Since 1990, the Geneva Society of Physics and Natural History has offered a yearly award in history of science called the Marc-Auguste Pictet Prize. It also awards a yearly medal to "a scholar whose work is recognized as an authority in the history of science". Winners are chosen by a panel of University of Geneva professors and field experts.
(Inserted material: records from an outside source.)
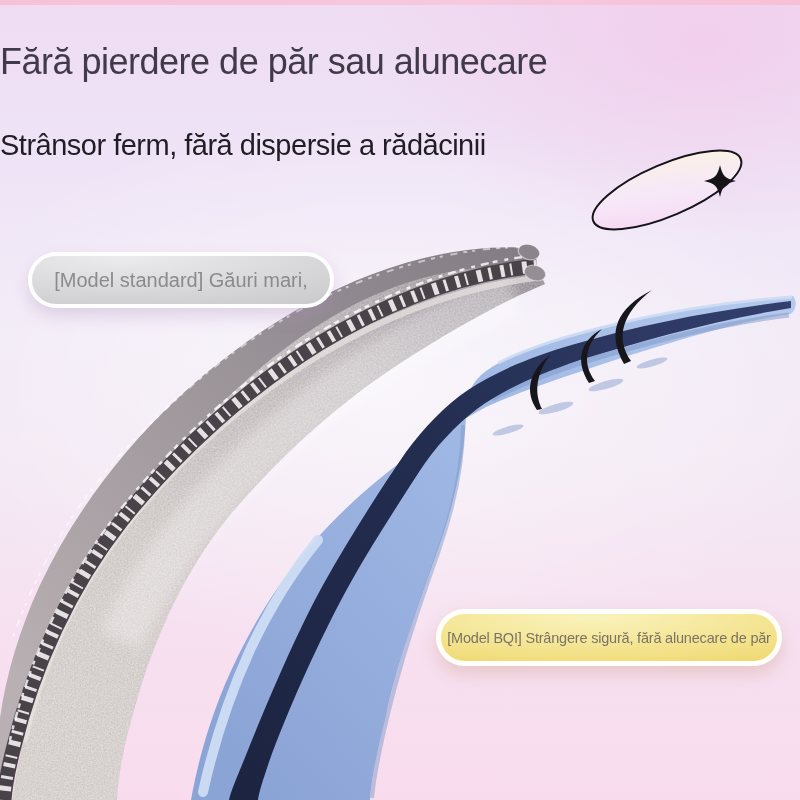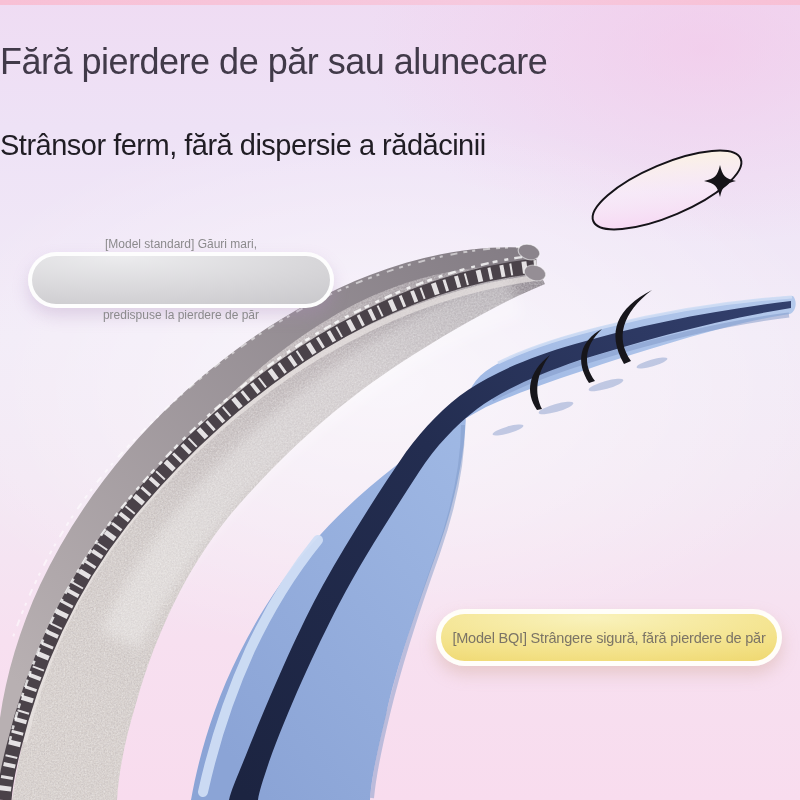--- a/index.html
+++ b/index.html
@@ -33,7 +33,7 @@
     border:4px solid rgba(255,255,255,.95);
     background:radial-gradient(150% 170% at 30% 0%, var(--pill-silver-light) 0%, #d7d6d9 45%, var(--pill-silver-dark) 100%);
     box-shadow:0 8px 16px rgba(173,140,186,.30);
-    color:var(--pill-silver-text);font-size:12px;line-height:23px;gap:48px;
+    color:var(--pill-silver-text);font-size:20px;line-height:23px;gap:48px;
   }
   .pill-gold{
     left:436px;top:609px;width:346px;height:57px;border-radius:29px;

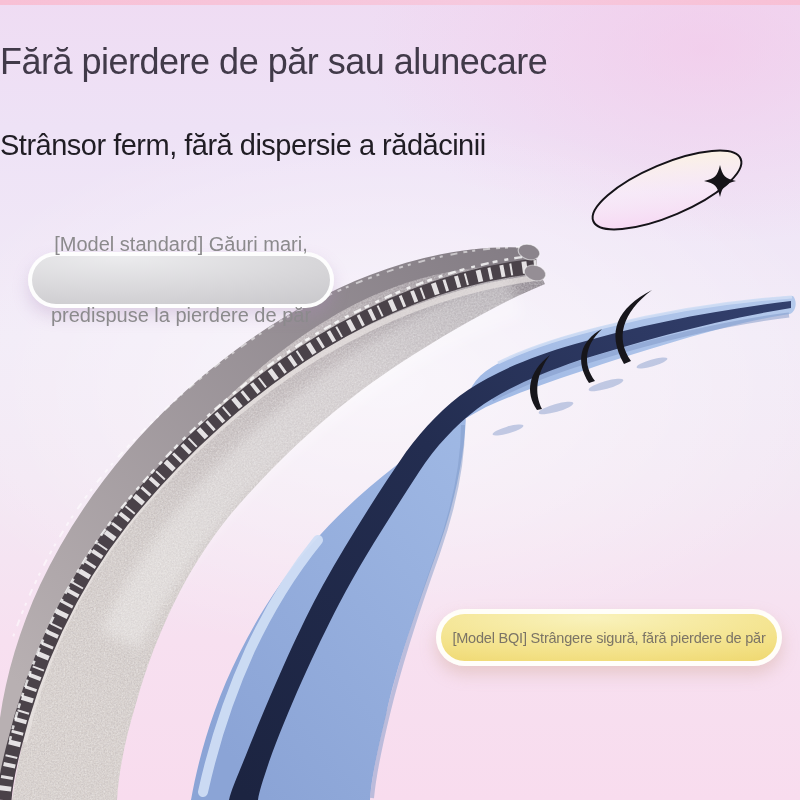--- a/index.html
+++ b/index.html
@@ -171,7 +171,6 @@
 
   <div class="pill pill-silver">
     <span>[Model standard] Găuri mari,</span>
-    <span>predispuse la pierdere de păr</span>
   </div>
 
   <div class="pill pill-gold">

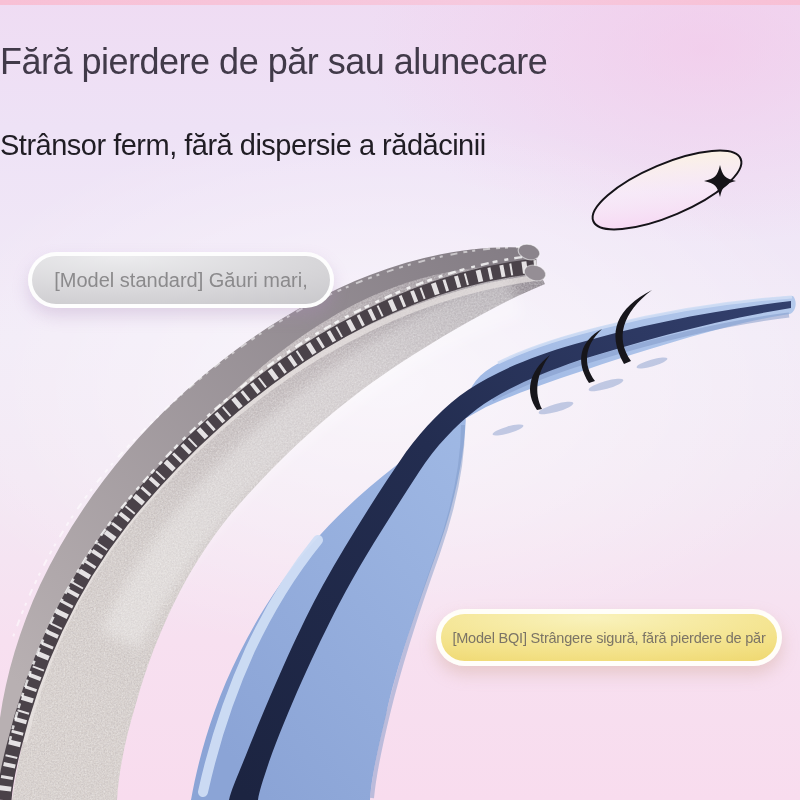--- a/index.html
+++ b/index.html
@@ -174,7 +174,7 @@
   </div>
 
   <div class="pill pill-gold">
-    <span>[Model BQI] Strângere sigură, fără pierdere de păr</span>
+    <span>[Model BQI] Strângere sigură, fără alunecare de păr</span>
   </div>
 
 </div>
The lunar crater Pictet was named in his honour in 1935 by astronomers Blagg and Müller.

==Family==

In 1766, he married Susanne Francoise Turrettini (1757–1811). The couple had three daughters: Dorothée Marie Anne (1777–1841), who married the Swiss Councillor of State Isaac Vernet, Caroline (1780–1841) and Albertine (1785–1834).

==See also==
- Jean Rilliet, Jean Cassaigneau, Marc-Auguste Pictet ou le rendez-vous de l’Europe universelle, 1752–1825, Genève, Slatkine, 1995 (ISBN 9782051013475) (OCLC 36520875) 784 p.
- Jean-Daniel Candaux, Histoire de la famille Pictet 1474–1974, Genève, Braillard, 1974.